Copy out each entry below verbatim, skipping the images.

(Front-end code edit data)
<<<<
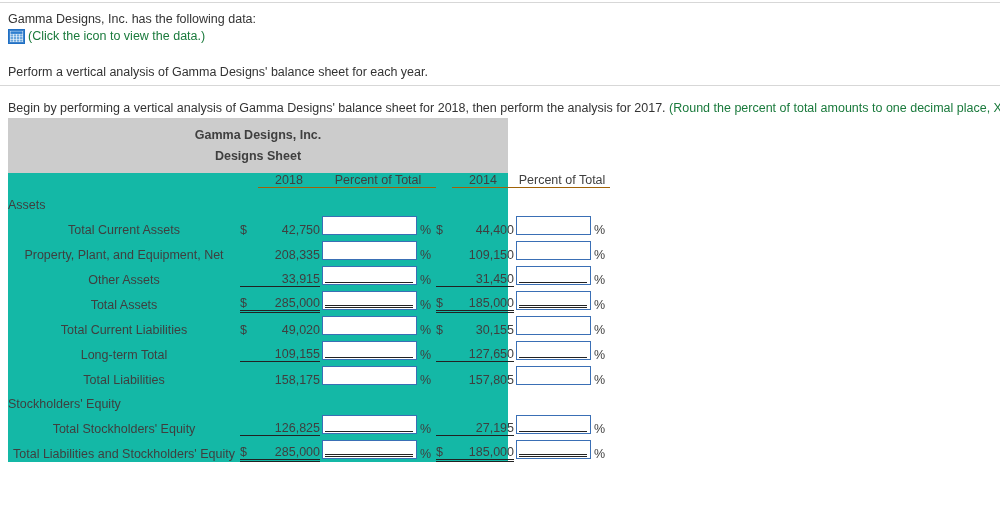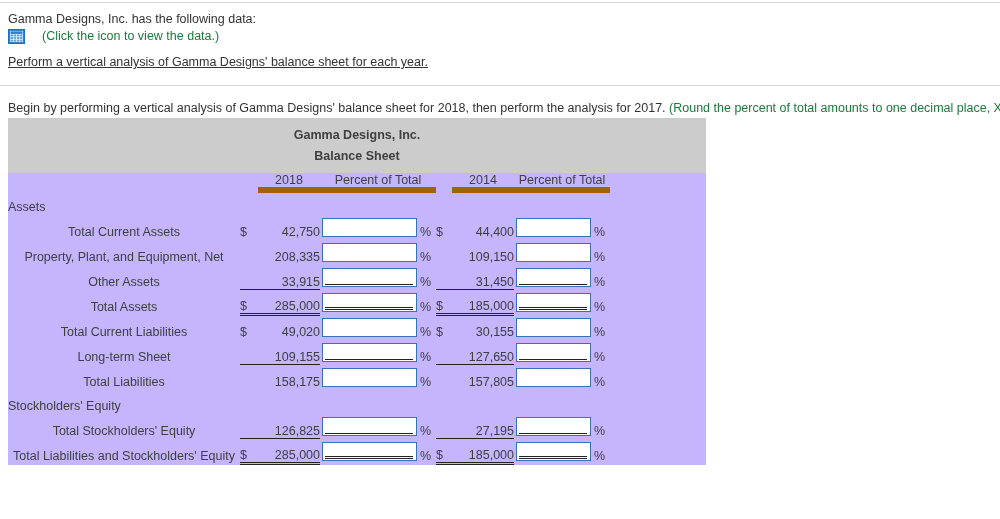"(Click the icon to view" .icon-line { gap: 17px -> 3px }
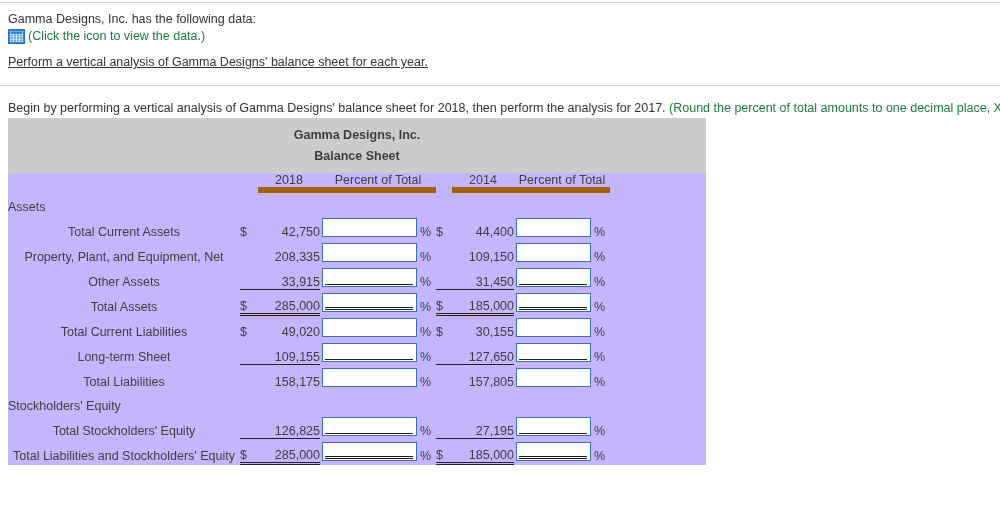"Perform a vertical analysis of" .p-perform { text-decoration: underline -> none; top: 54px -> 64px }
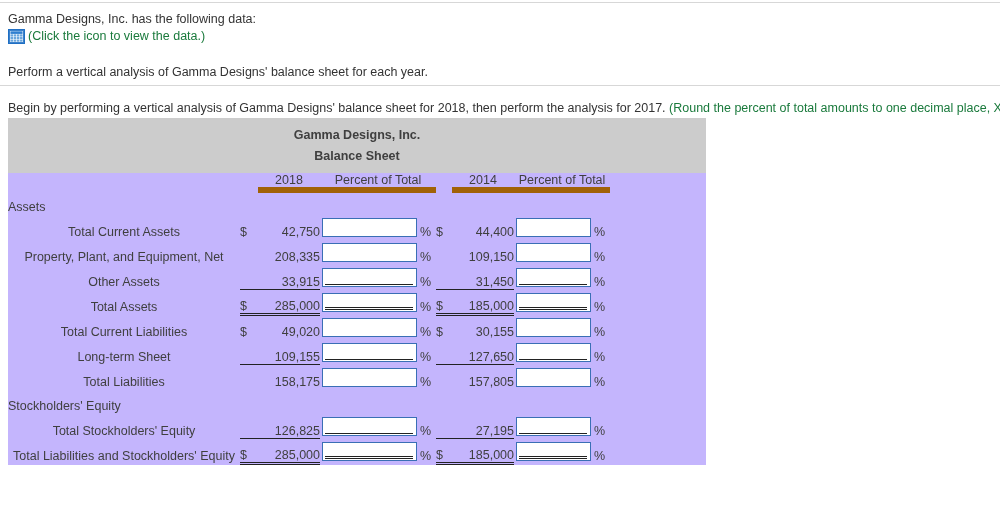"Gamma Designs, Inc." .stmt { background: #c4b5fd -> #14b8a6; width: 698px -> 500px }
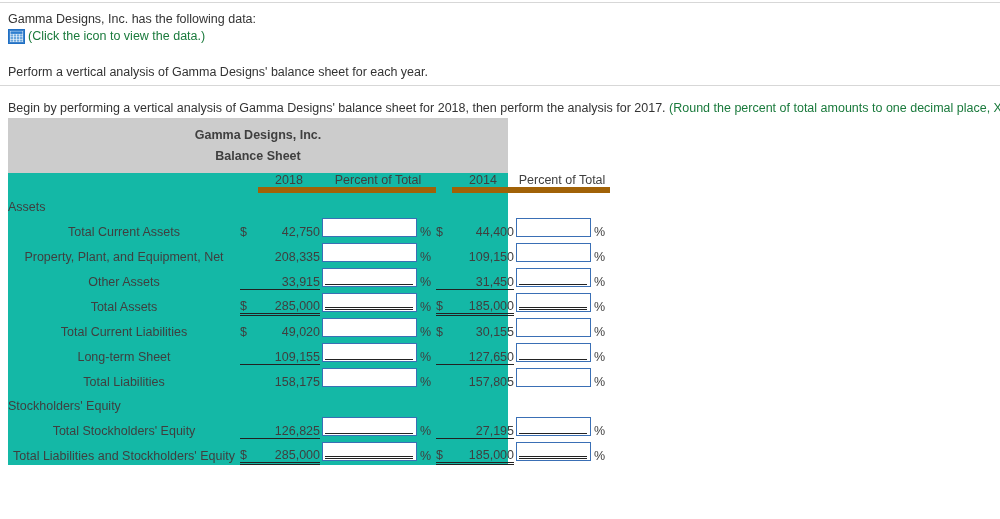"Balance Sheet" div { text: Balance -> Designs }
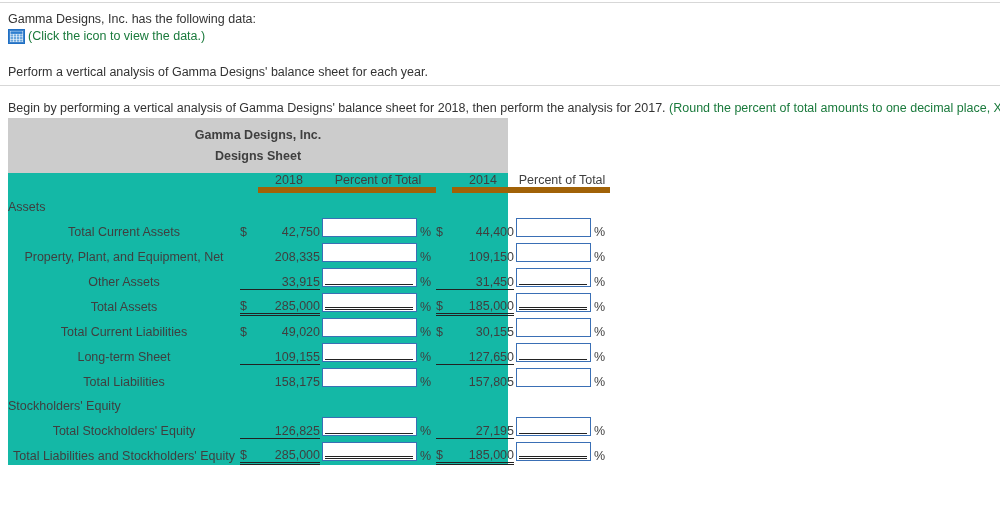"2018" .colhead { border-bottom: 6px solid #a16207 -> 1px solid #a16207 }
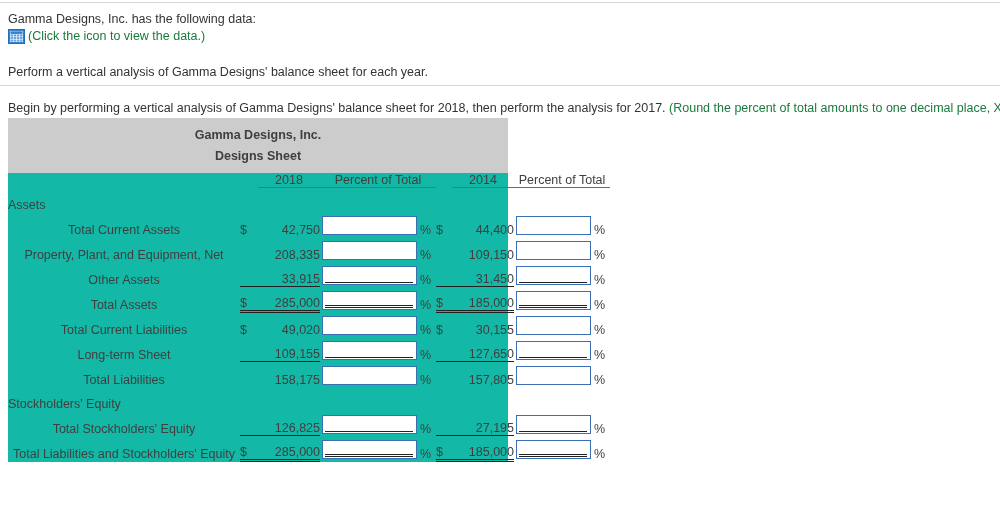"Long-term Sheet" td.lbl { text: Sheet -> Total }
>>>>
*Task result*.
"(Click the icon to view" .icon-line { gap: 17px -> 3px }
"Perform a vertical analysis of" .p-perform { text-decoration: underline -> none; top: 54px -> 64px }
"Gamma Designs, Inc." .stmt { background: #c4b5fd -> #14b8a6; width: 698px -> 500px }
"Balance Sheet" div { text: Balance -> Designs }
"2018" .colhead { border-bottom: 6px solid #a16207 -> 1px solid #a16207 }
"Long-term Sheet" td.lbl { text: Sheet -> Total }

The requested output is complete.